Нет, не получалось, как у всех, – все повалились и уснули разом, простодушно выставив в коридор сандалии и кроссовки, подозрительно одновременно, словно намеренно бросили Шкр-ова одного, что-то приближавшееся знали. Или просто измучены духотой. В Чернянке стояли двадцать шесть минут, меняли тепловоз, далеко от станции – здесь никто не садился, проводница отперла: «Десантируйтесь потихонечку», и он спрыгнул на щебенку, вот – сюда, в его вагон из тьмы раздраженные санитары тащили ущельем меж вагонами и цистернами носилки, женщина с прической, напоминавшей нависший надо лбом утюг, направляла их; точно – в мое купе! – поближе: в руках женщины оказалась кошачья переноска, несли старика – старик втянул щеки и свалил облысевшую голову набок, нарядили его в костюм, выглядевший новым, словно там, куда старик собрался отправиться, встречали по одежке. Шкр-ов отвернулся и ушел к молотковым перестукам и ощупывающему свету фонариков – осталось запастись свежим воздухом. Все отмеренное уже случилось. Дно.

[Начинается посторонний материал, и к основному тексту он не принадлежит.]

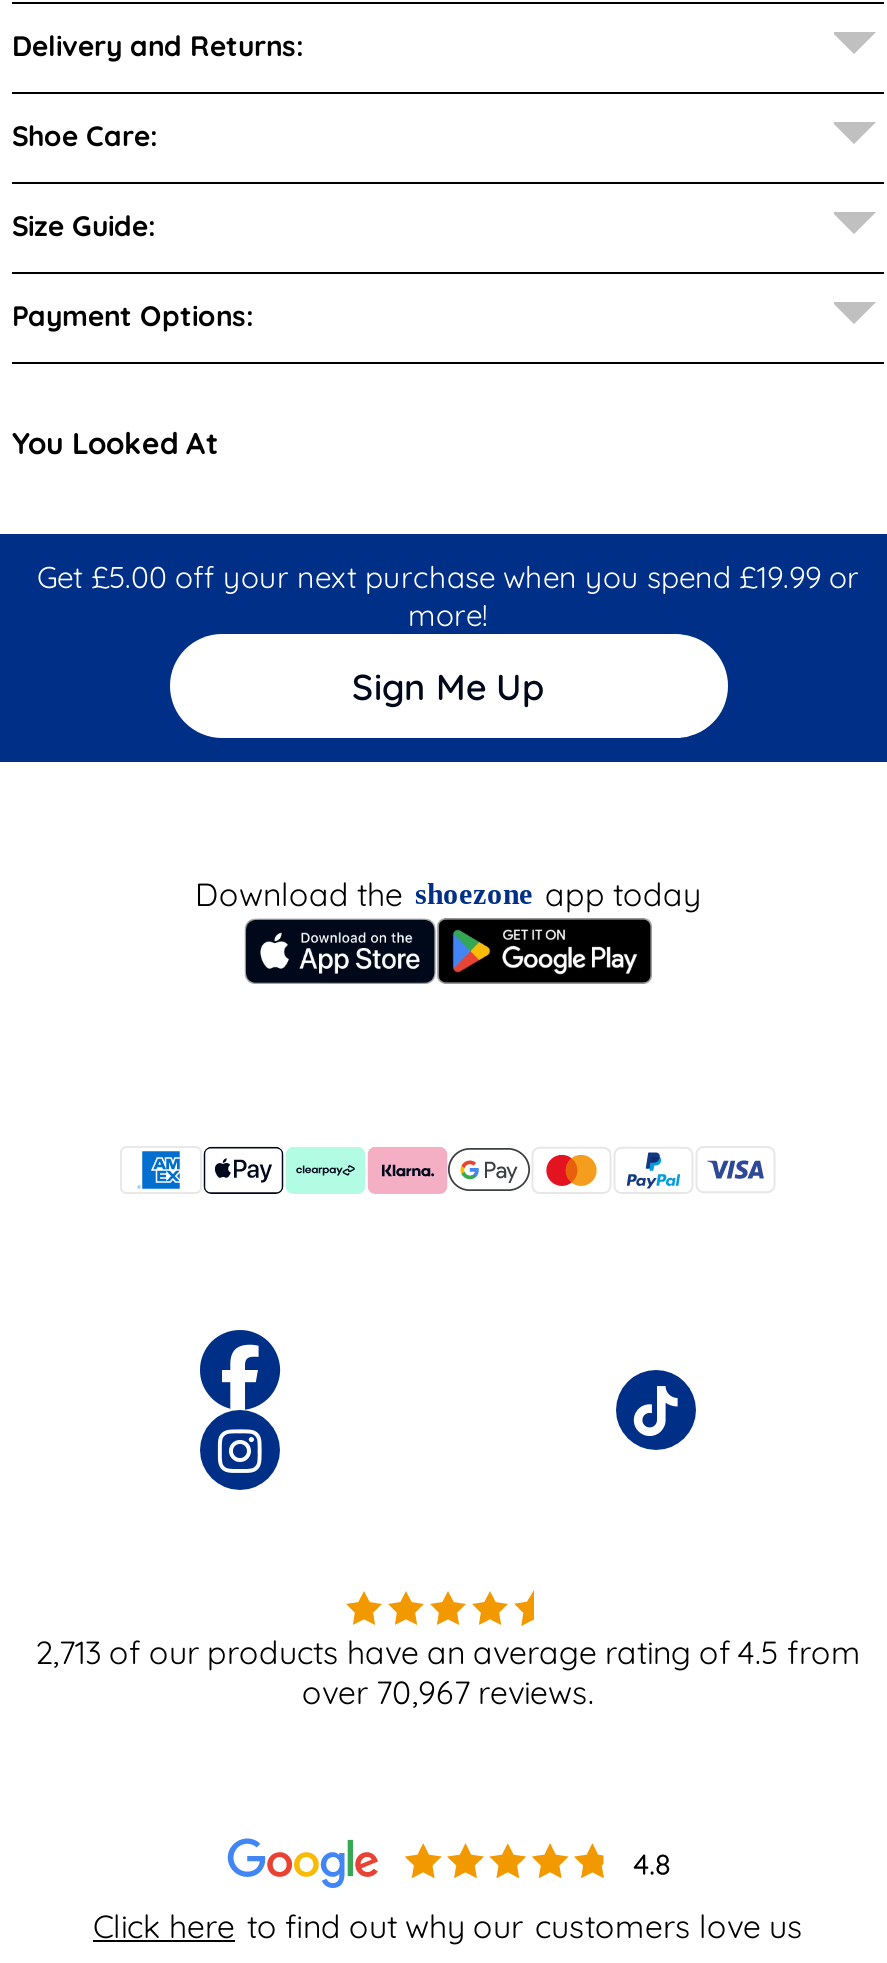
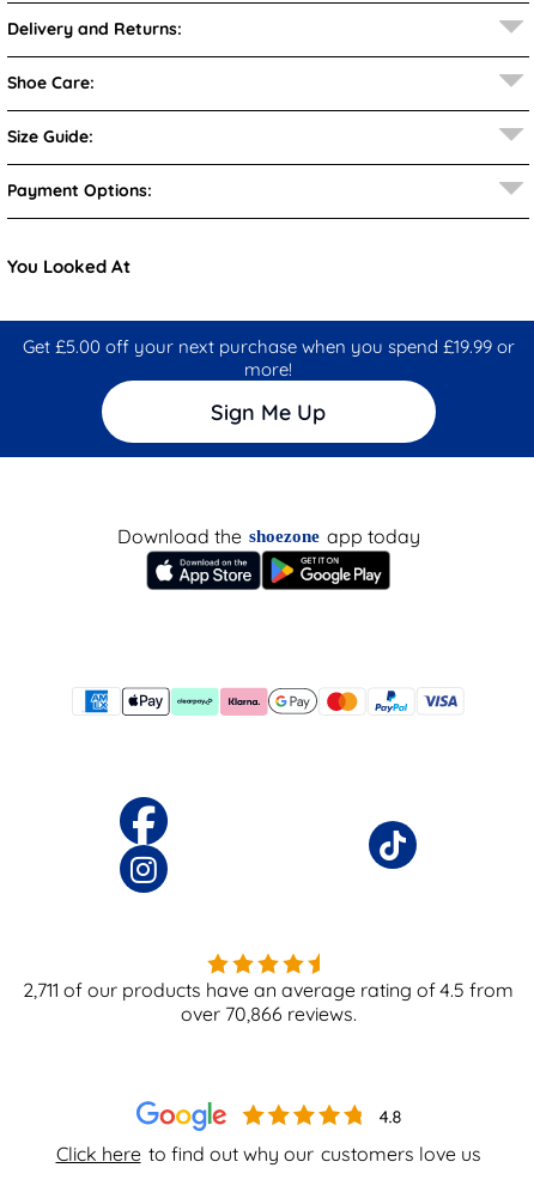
[35,1631,861,1671] 2,713 of our products have an average rating of 4.5 from -> [23,977,514,1001] 2,711 of our products have an average rating of 4.5 from
[302,1671,594,1711] over 70,967 reviews. -> [180,1001,356,1025] over 70,866 reviews.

В купе он долго не возвращался, женщина с утюгом на голове возилась с пуговицами и наволочками, поправляла, подкладывала, укрывала, поила, какие-то таблетки, «Спокойной ночи, папа», и ушла в плацкарт, ее сменил ветеран с наградами, ползший из вагона-ресторана – может, их везли праздновать девятое мая? Может быть, даже в Волоконовку, но разговаривали ветераны, как незнакомые, – голоса их Шкр-ов слышал неясно, словно сквозь сон, будто они, старики, уже забрались на небо или преодолели значительную часть пути до облаков.

– Четверых детей чужих воспитал, – размеренно говорил тот, что лежал, первое, что, видимо, постоянно приходило в голову, в эти оставшиеся ему часы и дни. – Потом уже узнал. Такая она была, – и вздохнул, но без осуждения, с болью от того, что «была», – так казалось Шкр-ову. – При немцах – с немцами. После немцев со мною… Ребятам она перед смертью призналась, а девчонкам еще раньше… Девчонки знали. А я – нет. Но они, ничего, так… Нельзя сказать, что заброшен. Всегда есть на хлеб и чистую рубашку. Старший сын на генеральской должности в Белгороде, звонил, поздравил. Но внуков не вижу…

– Пусть это все уходит в историю, – второй старик оглушенно не знал, что полагается… при таких вот э-э… обстоятельствах, и решил применить лично опробованное единственное средство, существенно продлевающее жизнь.

– Так она давно уже в истории, – живо, но с оттенком раздражения, разве об этом. – Ее уже нет, – и волнуясь, как о познанном чуде, торопясь донести. – Оказывается – в одном миллилитре – спермы! Должно находиться – двадцать миллионов – сперматозоидов! – для него важным было выговорить верно. – И все они должны двигаться вперед, чтобы были дети. А нет столько – заниматься… ну вот… как это – сэксом можешь. А детей не будет. А у меня, – воскликнул с горечью, – всего миллион! – не сказал «было».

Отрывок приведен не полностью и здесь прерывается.